Whatever runs from the line with "[805,441,927,456] global connect" to the end of the records below must be copied exactly, with nothing else included.

Start of Material supplied

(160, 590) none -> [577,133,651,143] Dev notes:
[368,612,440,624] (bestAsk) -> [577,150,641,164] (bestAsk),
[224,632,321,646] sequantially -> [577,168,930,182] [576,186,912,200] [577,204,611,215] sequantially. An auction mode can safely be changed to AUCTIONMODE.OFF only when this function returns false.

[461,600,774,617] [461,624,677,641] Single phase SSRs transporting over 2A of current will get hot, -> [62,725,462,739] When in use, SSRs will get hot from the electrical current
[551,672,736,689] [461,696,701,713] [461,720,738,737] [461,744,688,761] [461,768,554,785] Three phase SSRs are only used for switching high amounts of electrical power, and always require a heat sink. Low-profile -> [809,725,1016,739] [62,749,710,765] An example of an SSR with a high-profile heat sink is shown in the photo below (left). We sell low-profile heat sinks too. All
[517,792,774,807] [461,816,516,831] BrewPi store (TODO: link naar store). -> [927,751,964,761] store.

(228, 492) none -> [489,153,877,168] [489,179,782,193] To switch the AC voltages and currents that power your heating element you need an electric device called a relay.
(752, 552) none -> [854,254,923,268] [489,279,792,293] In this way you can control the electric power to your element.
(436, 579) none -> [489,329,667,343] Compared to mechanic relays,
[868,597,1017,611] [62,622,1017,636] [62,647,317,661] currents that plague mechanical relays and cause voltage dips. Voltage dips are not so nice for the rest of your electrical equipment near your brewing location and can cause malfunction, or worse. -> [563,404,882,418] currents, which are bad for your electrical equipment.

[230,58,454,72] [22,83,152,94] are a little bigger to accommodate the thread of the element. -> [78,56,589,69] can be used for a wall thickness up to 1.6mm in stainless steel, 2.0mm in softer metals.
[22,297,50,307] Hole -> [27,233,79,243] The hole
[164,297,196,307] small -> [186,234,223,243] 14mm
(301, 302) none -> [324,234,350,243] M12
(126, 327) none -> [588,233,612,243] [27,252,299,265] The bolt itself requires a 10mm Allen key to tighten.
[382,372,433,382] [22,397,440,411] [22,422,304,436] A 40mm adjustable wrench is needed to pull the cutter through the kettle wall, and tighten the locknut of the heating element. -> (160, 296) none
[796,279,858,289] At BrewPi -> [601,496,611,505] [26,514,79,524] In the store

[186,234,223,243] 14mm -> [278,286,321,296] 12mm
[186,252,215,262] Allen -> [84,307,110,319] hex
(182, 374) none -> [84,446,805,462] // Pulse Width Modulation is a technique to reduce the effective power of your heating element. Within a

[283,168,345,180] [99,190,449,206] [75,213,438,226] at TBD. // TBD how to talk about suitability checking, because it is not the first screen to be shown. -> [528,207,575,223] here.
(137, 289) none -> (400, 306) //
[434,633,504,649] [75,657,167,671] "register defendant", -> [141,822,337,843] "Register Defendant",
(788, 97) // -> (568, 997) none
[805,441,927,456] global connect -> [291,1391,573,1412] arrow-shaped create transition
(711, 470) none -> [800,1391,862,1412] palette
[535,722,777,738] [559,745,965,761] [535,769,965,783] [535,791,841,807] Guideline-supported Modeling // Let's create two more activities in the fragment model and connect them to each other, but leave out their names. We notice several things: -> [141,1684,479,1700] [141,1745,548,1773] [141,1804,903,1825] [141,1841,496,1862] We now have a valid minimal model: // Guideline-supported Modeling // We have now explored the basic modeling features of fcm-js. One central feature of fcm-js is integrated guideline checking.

End of Material supplied

- [Completed exercise]
[805,441,927,456] global connect -> [291,1391,573,1412] arrow-shaped create transition
(711, 470) none -> [800,1391,862,1412] palette
[535,722,777,738] [559,745,965,761] [535,769,965,783] [535,791,841,807] Guideline-supported Modeling // Let's create two more activities in the fragment model and connect them to each other, but leave out their names. We notice several things: -> [141,1684,479,1700] [141,1745,548,1773] [141,1804,903,1825] [141,1841,496,1862] We now have a valid minimal model: // Guideline-supported Modeling // We have now explored the basic modeling features of fcm-js. One central feature of fcm-js is integrated guideline checking.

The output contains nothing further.